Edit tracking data
◇ ◇ ◇ ◇ ◇ ◇ ◇
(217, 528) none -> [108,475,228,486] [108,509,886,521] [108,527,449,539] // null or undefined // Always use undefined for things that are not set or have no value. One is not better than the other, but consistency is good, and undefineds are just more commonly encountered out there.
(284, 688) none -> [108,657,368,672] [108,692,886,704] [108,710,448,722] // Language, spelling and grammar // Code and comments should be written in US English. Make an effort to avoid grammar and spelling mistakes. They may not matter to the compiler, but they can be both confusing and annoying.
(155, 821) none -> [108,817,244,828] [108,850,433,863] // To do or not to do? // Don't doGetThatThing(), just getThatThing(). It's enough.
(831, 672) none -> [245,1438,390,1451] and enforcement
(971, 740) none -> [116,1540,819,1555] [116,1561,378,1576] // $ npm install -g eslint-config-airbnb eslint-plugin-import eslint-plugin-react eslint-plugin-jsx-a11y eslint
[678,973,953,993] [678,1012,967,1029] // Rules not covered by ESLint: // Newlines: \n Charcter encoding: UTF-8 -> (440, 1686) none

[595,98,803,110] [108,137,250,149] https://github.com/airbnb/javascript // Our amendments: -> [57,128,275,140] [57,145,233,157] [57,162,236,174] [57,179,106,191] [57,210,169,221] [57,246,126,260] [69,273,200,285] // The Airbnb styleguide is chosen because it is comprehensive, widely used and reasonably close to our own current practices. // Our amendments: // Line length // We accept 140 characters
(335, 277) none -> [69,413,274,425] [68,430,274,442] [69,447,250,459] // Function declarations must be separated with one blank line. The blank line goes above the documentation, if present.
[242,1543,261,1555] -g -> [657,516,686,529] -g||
◇ ◇ ◇ ◇ ◇ ◇ ◇
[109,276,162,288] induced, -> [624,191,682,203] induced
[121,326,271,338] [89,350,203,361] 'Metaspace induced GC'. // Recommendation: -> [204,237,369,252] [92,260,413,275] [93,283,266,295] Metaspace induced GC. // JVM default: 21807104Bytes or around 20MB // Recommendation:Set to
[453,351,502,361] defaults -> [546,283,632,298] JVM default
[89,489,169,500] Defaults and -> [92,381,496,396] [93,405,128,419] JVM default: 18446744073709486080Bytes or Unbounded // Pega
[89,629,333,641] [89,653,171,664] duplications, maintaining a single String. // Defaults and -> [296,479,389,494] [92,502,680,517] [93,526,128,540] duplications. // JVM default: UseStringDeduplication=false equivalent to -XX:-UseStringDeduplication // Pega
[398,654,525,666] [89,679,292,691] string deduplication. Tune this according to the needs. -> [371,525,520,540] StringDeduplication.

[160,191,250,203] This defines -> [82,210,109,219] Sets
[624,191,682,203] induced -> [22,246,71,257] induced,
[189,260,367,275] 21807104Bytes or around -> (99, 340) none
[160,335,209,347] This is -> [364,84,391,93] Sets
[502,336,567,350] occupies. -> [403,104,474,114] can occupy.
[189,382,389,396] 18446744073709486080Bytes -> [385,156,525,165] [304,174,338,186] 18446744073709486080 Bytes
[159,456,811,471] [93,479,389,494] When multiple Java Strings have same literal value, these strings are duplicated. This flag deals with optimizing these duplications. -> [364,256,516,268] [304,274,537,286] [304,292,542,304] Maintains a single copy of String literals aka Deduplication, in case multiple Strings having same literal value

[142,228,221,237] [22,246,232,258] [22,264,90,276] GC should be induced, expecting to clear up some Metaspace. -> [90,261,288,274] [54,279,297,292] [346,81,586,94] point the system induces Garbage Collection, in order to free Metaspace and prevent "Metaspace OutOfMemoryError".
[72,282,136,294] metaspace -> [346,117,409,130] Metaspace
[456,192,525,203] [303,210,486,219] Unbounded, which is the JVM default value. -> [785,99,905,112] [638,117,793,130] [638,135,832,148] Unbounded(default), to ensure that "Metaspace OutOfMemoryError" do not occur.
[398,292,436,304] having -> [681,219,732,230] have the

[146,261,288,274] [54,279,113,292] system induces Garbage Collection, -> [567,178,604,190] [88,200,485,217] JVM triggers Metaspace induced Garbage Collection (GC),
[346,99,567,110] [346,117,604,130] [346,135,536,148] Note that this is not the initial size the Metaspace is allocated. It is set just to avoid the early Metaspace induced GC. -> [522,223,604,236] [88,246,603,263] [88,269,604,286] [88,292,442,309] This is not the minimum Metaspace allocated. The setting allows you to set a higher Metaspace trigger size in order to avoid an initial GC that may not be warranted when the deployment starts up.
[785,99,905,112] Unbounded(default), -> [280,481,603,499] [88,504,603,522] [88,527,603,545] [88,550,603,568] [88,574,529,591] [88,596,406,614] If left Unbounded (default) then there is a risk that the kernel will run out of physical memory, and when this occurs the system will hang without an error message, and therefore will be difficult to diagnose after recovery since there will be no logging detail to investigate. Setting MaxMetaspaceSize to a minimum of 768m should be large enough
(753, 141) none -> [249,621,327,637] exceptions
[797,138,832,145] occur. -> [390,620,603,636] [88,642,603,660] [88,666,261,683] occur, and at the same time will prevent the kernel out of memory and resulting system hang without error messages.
◇ ◇ ◇ ◇ ◇ ◇ ◇
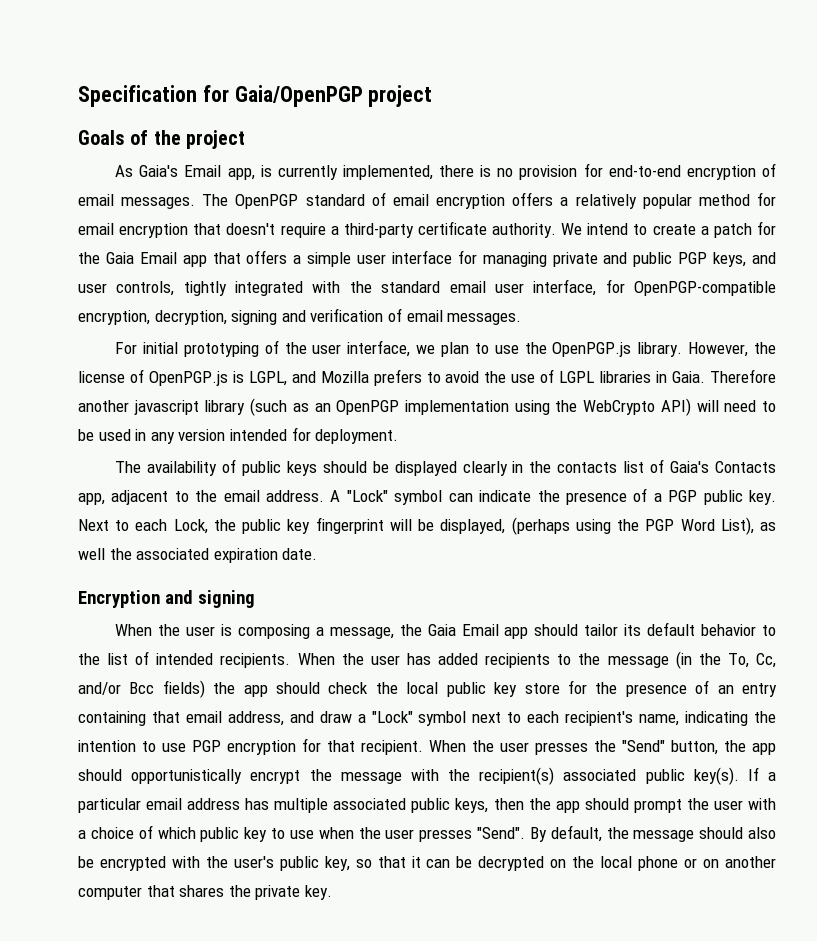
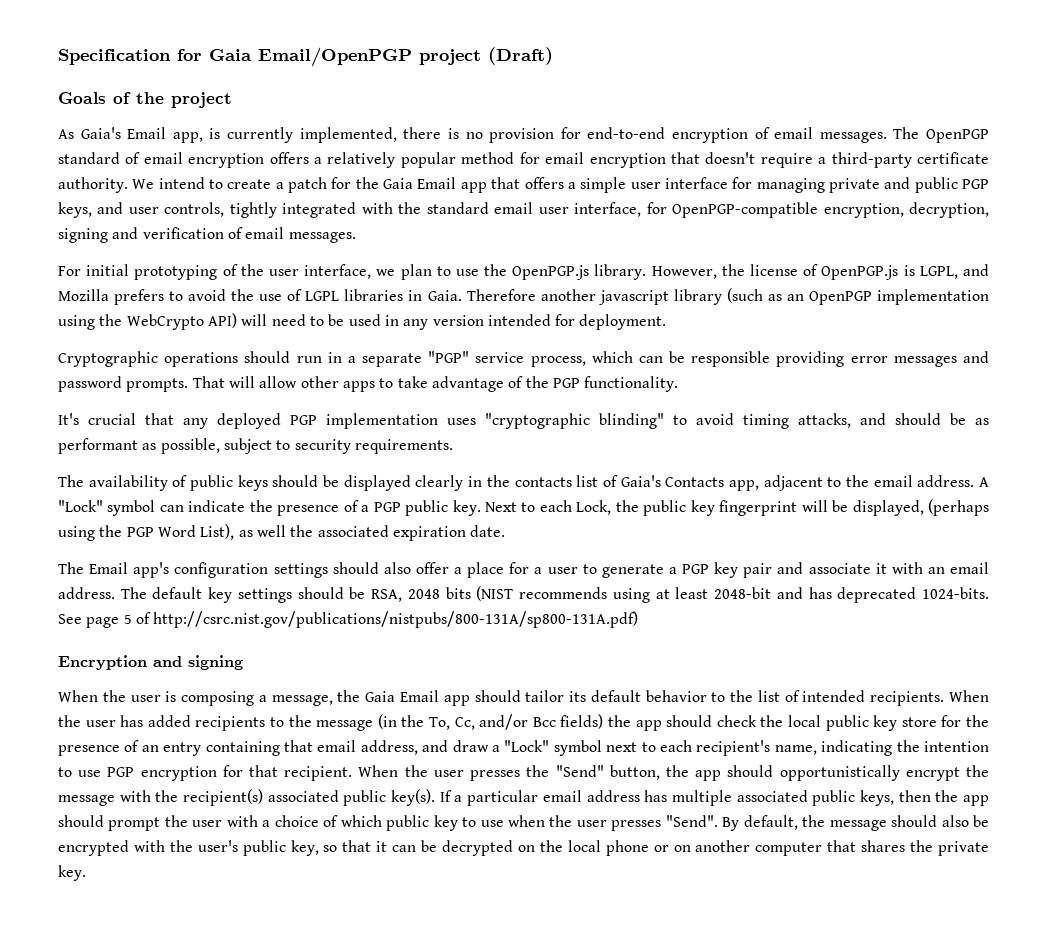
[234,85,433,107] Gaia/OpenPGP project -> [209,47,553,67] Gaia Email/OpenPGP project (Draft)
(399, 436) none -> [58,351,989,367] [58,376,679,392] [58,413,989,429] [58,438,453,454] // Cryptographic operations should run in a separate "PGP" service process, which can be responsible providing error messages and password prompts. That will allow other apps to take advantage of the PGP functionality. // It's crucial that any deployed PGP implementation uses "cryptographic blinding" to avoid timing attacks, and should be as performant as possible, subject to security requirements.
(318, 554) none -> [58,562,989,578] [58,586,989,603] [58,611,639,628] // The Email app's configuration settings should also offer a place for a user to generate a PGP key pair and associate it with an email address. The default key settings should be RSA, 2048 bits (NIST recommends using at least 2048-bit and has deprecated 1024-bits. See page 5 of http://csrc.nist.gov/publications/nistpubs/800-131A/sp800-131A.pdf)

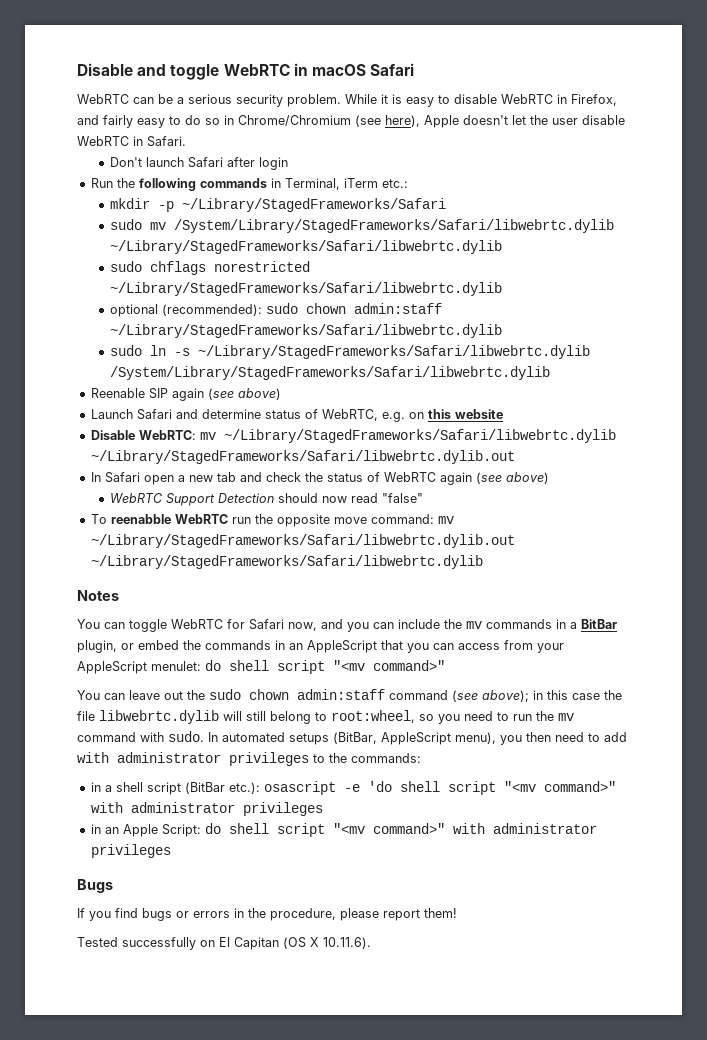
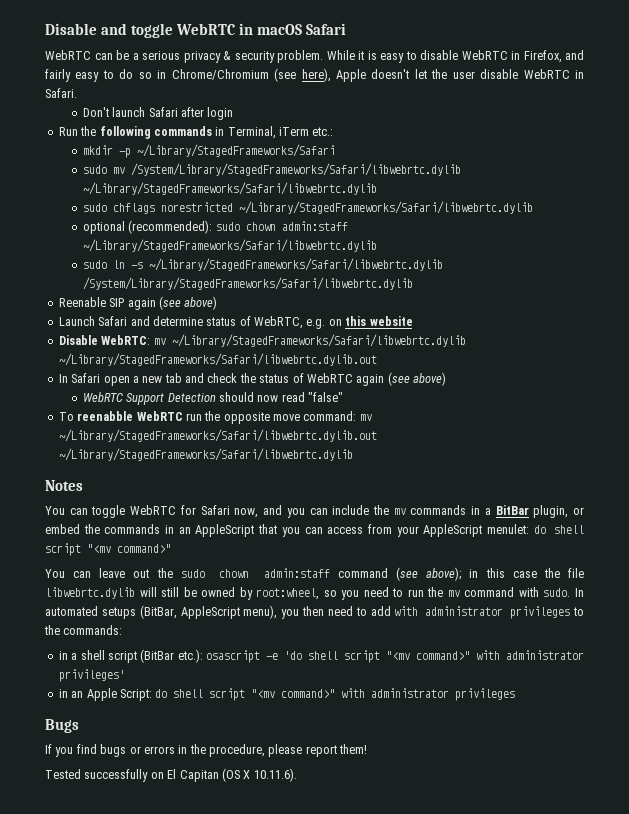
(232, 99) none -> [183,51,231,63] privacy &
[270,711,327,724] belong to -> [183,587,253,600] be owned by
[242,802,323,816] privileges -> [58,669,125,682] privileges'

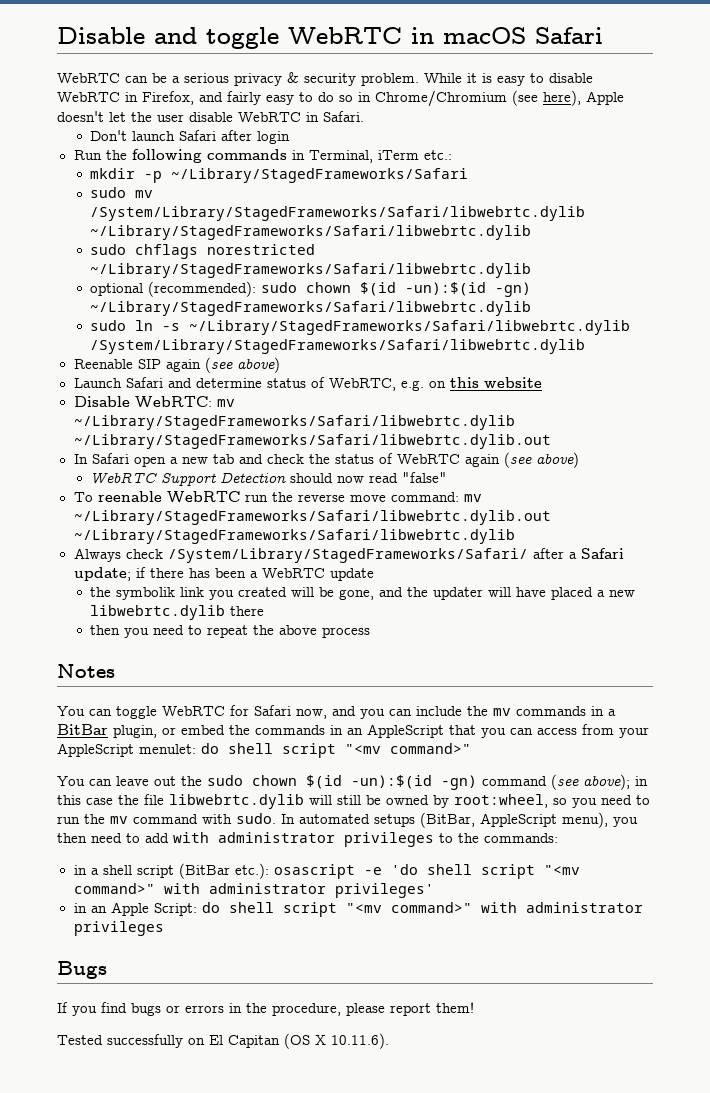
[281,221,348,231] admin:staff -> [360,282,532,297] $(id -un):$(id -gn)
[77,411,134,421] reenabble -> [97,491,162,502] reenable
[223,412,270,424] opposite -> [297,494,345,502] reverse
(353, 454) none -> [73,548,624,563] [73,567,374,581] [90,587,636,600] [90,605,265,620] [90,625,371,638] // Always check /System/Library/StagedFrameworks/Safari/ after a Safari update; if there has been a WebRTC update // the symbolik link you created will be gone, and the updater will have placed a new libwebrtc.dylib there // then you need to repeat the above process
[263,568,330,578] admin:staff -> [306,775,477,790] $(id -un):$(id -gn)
◇ ◇ ◇ ◇ ◇ ◇ ◇
Restate word for word the entries above, starting at the line with "[398,292,436,304] having ->" and ending at the line with "[785,99,905,112] Unbounded(default), ->", inclusive, and no others.

[398,292,436,304] having -> [681,219,732,230] have the

[146,261,288,274] [54,279,113,292] system induces Garbage Collection, -> [567,178,604,190] [88,200,485,217] JVM triggers Metaspace induced Garbage Collection (GC),
[346,99,567,110] [346,117,604,130] [346,135,536,148] Note that this is not the initial size the Metaspace is allocated. It is set just to avoid the early Metaspace induced GC. -> [522,223,604,236] [88,246,603,263] [88,269,604,286] [88,292,442,309] This is not the minimum Metaspace allocated. The setting allows you to set a higher Metaspace trigger size in order to avoid an initial GC that may not be warranted when the deployment starts up.
[785,99,905,112] Unbounded(default), -> [280,481,603,499] [88,504,603,522] [88,527,603,545] [88,550,603,568] [88,574,529,591] [88,596,406,614] If left Unbounded (default) then there is a risk that the kernel will run out of physical memory, and when this occurs the system will hang without an error message, and therefore will be difficult to diagnose after recovery since there will be no logging detail to investigate. Setting MaxMetaspaceSize to a minimum of 768m should be large enough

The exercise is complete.